Extremely premature lambs kept alive in an “artificial uterus”

Publié le : 15 April 2019

In 2017, a team of researchers announced that they had kept premature lamb foetuses alive in an “artificial uterus”. Last month, the same scientists said that they had made a “leap forward” by carrying out the same experiment with “extremely premature” lambs [1].

 

The device “looks like a pillowcase-sized transparent bag”. Inside, the foetus is surrounded by a “a protective bath of sterilized, artificial amniotic fluid, which is routinely filtered out and replaced”. Nutrient and drug infusions are regularly administered to the foetus intravenously.
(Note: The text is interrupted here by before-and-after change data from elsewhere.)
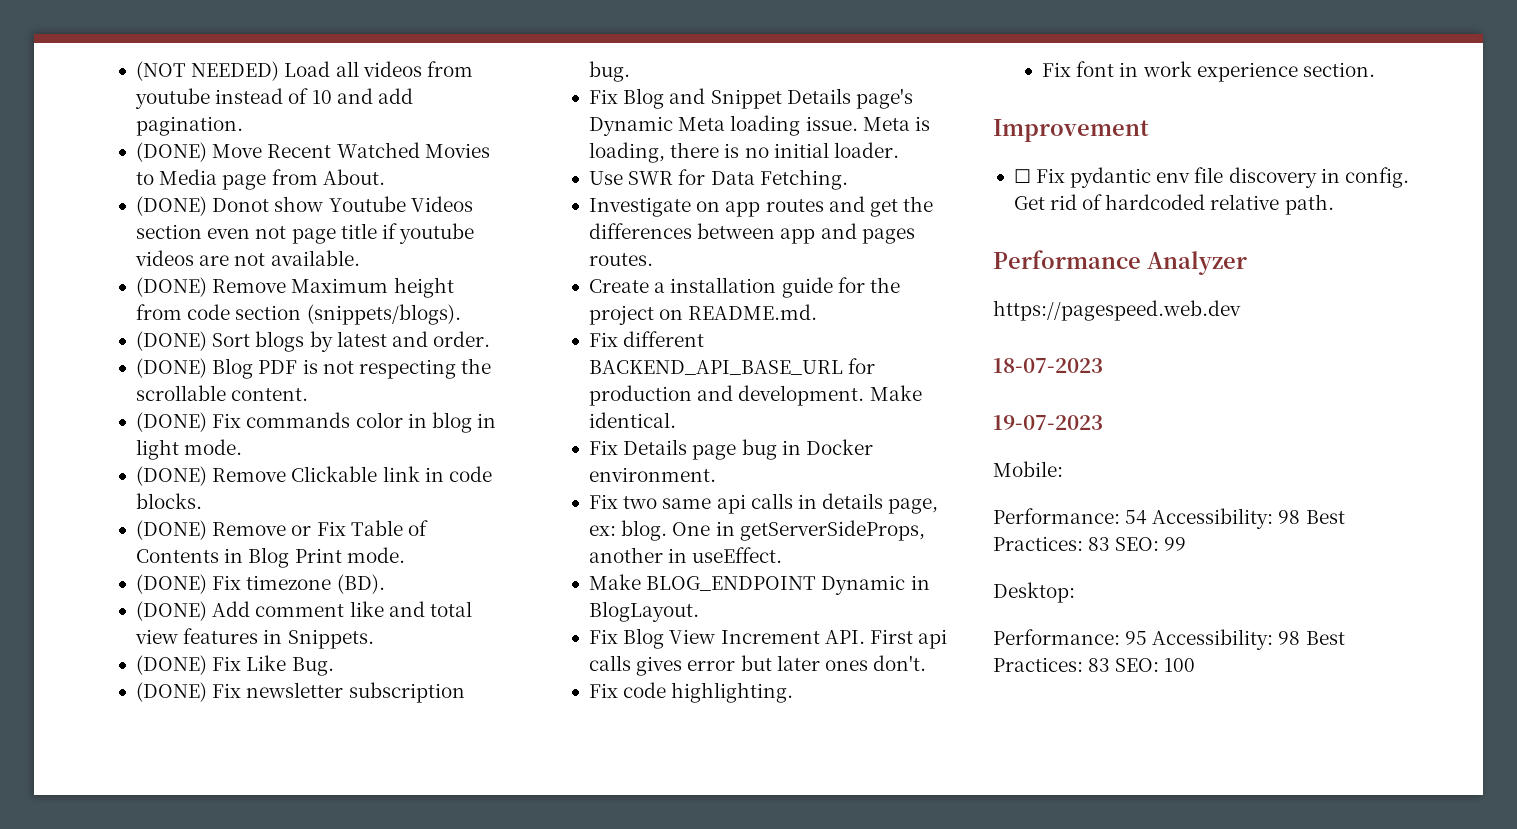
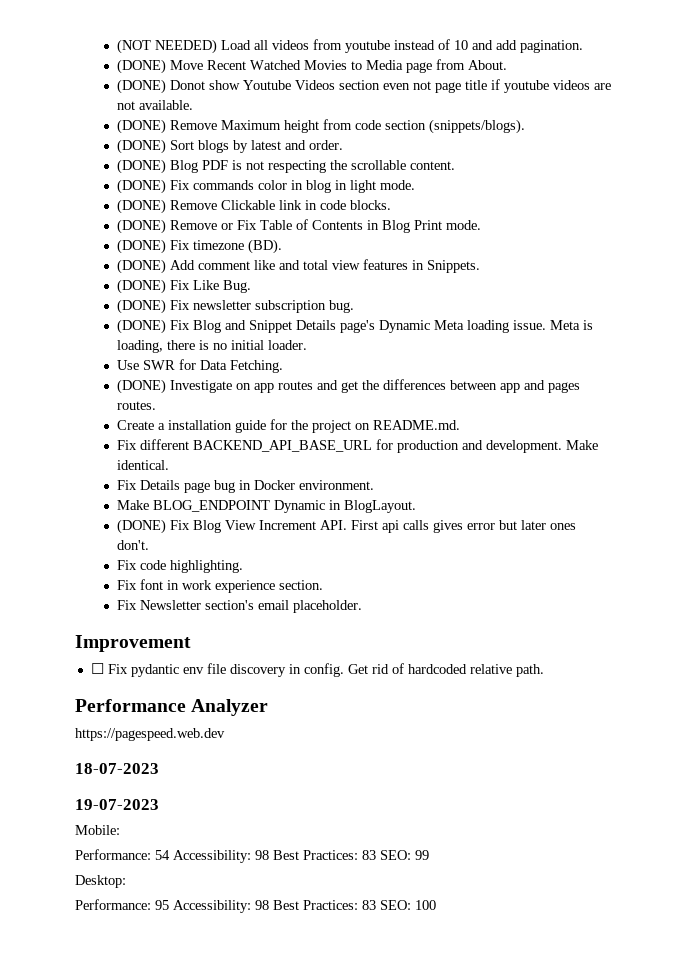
- Fix Blog and Snippet Details page's Dynamic Meta loading issue.
+ (DONE) Fix Blog and Snippet Details page's Dynamic Meta loading issue.
- Investigate on app routes and get the differences between app and pages routes.
+ (DONE) Investigate on app routes and get the differences between app and pages routes.
- Fix two same api calls in details page, ex: blog. One in getServerSideProps, another in useEffect.
- Fix Blog View Increment API. First api calls gives error but later ones don't.
+ (DONE) Fix Blog View Increment API. First api calls gives error but later ones don't.
+ Fix Newsletter section's email placeholder.

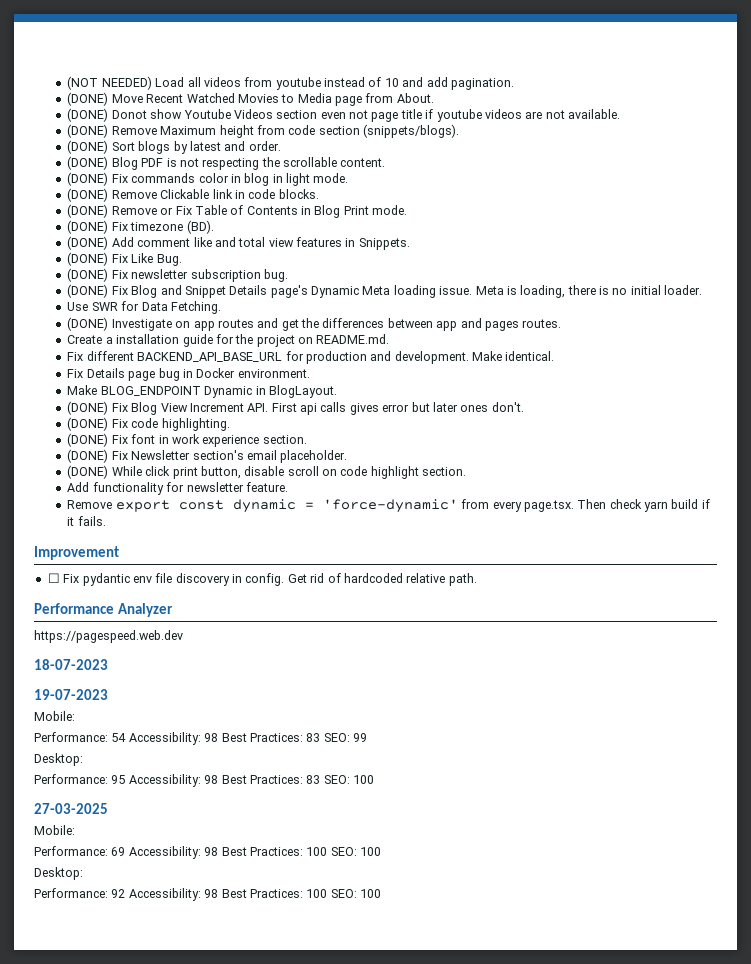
- Fix code highlighting.
+ (DONE) Fix code highlighting.
- Fix font in work experience section.
+ (DONE) Fix font in work experience section.
- Fix Newsletter section's email placeholder.
+ (DONE) Fix Newsletter section's email placeholder.
+ (DONE) While click print button, disable scroll on code highlight section.
+ Add functionality for newsletter feature.
+ Remove export const dynamic = 'force-dynamic' from every page.tsx. Then check yarn build if it fails.
+ 27-03-2025
+ Mobile:
+ Performance: 69 Accessibility: 98 Best Practices: 100 SEO: 100
+ Desktop:
+ Performance: 92 Accessibility: 98 Best Practices: 100 SEO: 100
The artificial uterus “also acts as a lung”, enabling the foetus to be oxygenated.

 

The study published in the American Journal of Obstetrics & Gynecology reports on eight lamb foetuses at 95 days of development (out of 150 for a full-term lamb), which is equivalent to 24 weeks of human gestation. The lamb foetuses were placed in an “artificial uterus” for 120 hours (roughly 5 days) and seven of them survived. For Matthew Kemp, lead author of the study, “this result underscores the potential clinical application of this technology for extremely pre-term infants born at the border of viability“. 


1] Lambs have a “faster” (150 days) “human-like” uterine development.